▶ Assigned task
Copy the entries below exactly. Images do not belong in the copy.

▶ Dataset excerpts
------------------------------------

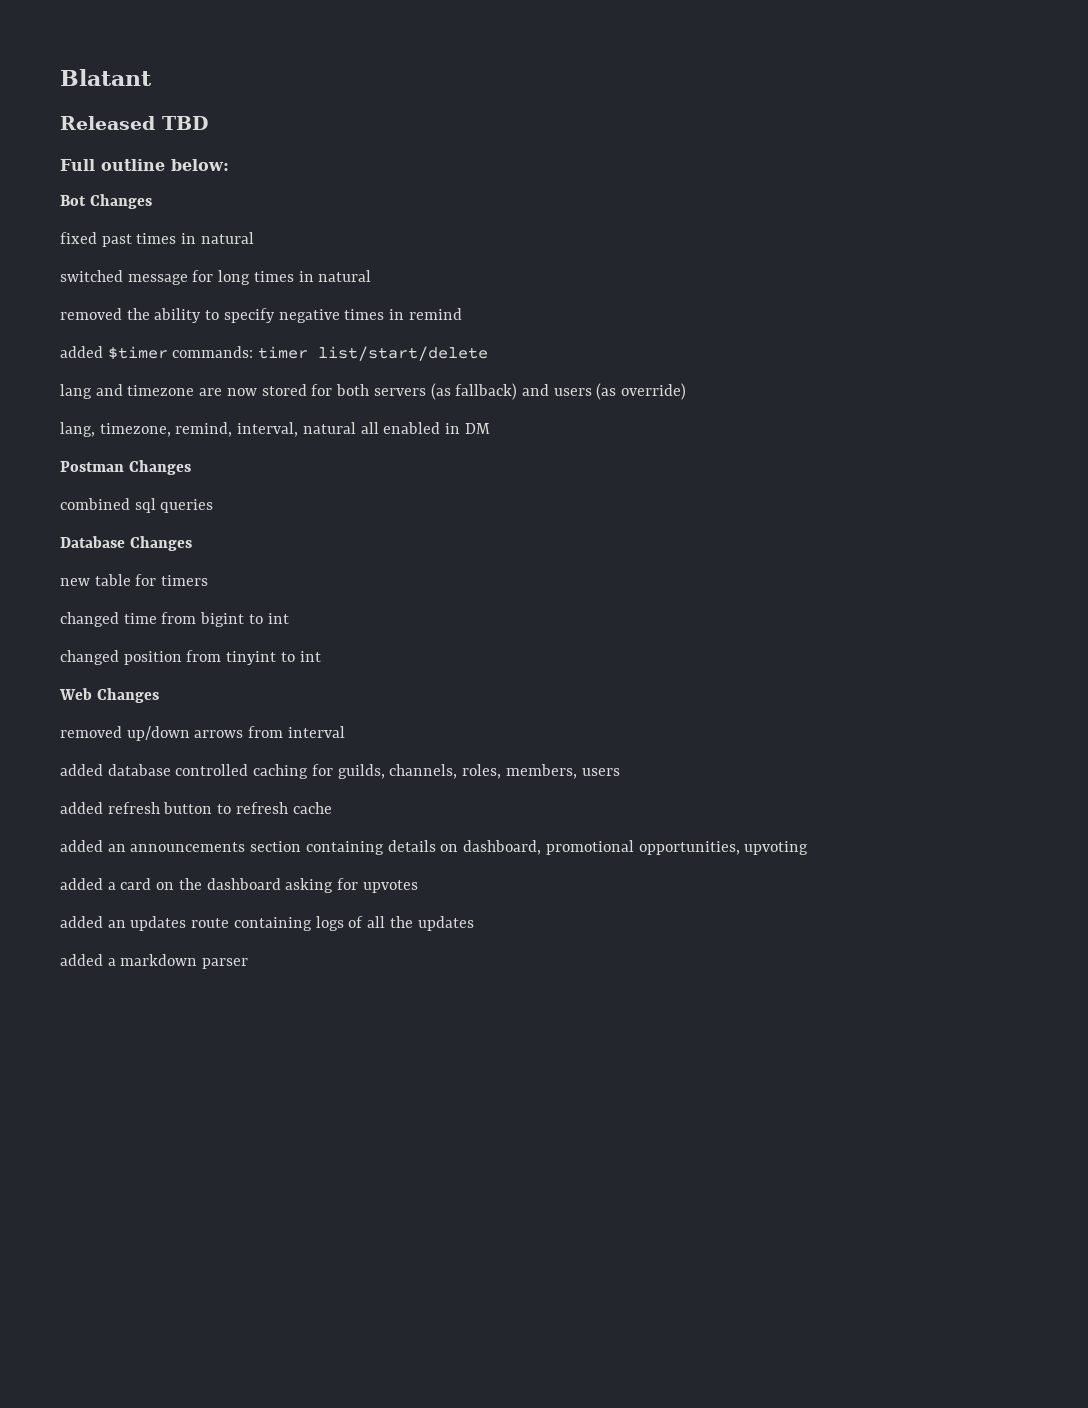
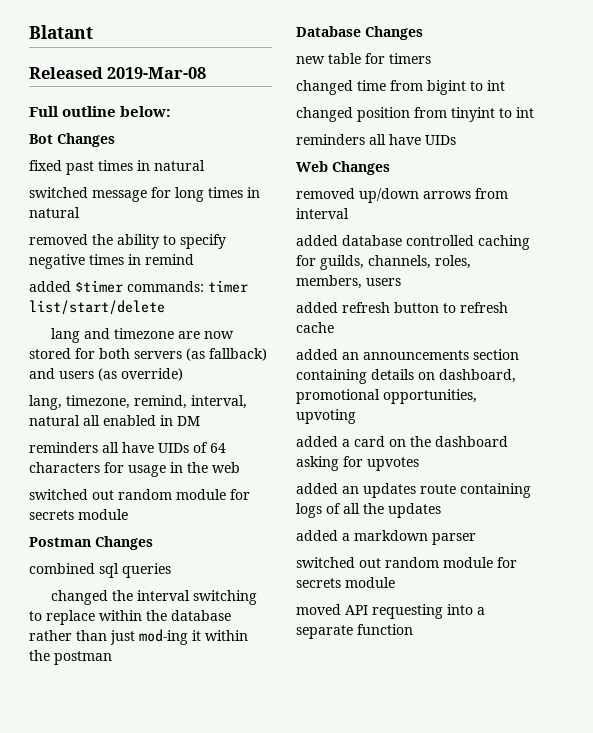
[162,116,208,130] TBD -> [107,67,207,79] 2019-Mar-08
(490, 428) none -> [29,442,226,453] [29,462,240,477] [29,489,250,500] [29,509,128,520] // reminders all have UIDs of 64 characters for usage in the web // switched out random module for secrets module
(214, 506) none -> [51,590,258,605] [29,610,231,625] [29,629,248,645] [29,650,112,665] // changed the interval switching to replace within the database rather than just mod-ing it within the postman
(321, 656) none -> [296,134,456,145] // reminders all have UIDs
(249, 963) none -> [296,557,517,568] [296,577,395,588] [296,604,485,619] [296,624,413,639] // switched out random module for secrets module // moved API requesting into a separate function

------------------------------------

▶ Answer
[162,116,208,130] TBD -> [107,67,207,79] 2019-Mar-08
(490, 428) none -> [29,442,226,453] [29,462,240,477] [29,489,250,500] [29,509,128,520] // reminders all have UIDs of 64 characters for usage in the web // switched out random module for secrets module
(214, 506) none -> [51,590,258,605] [29,610,231,625] [29,629,248,645] [29,650,112,665] // changed the interval switching to replace within the database rather than just mod-ing it within the postman
(321, 656) none -> [296,134,456,145] // reminders all have UIDs
(249, 963) none -> [296,557,517,568] [296,577,395,588] [296,604,485,619] [296,624,413,639] // switched out random module for secrets module // moved API requesting into a separate function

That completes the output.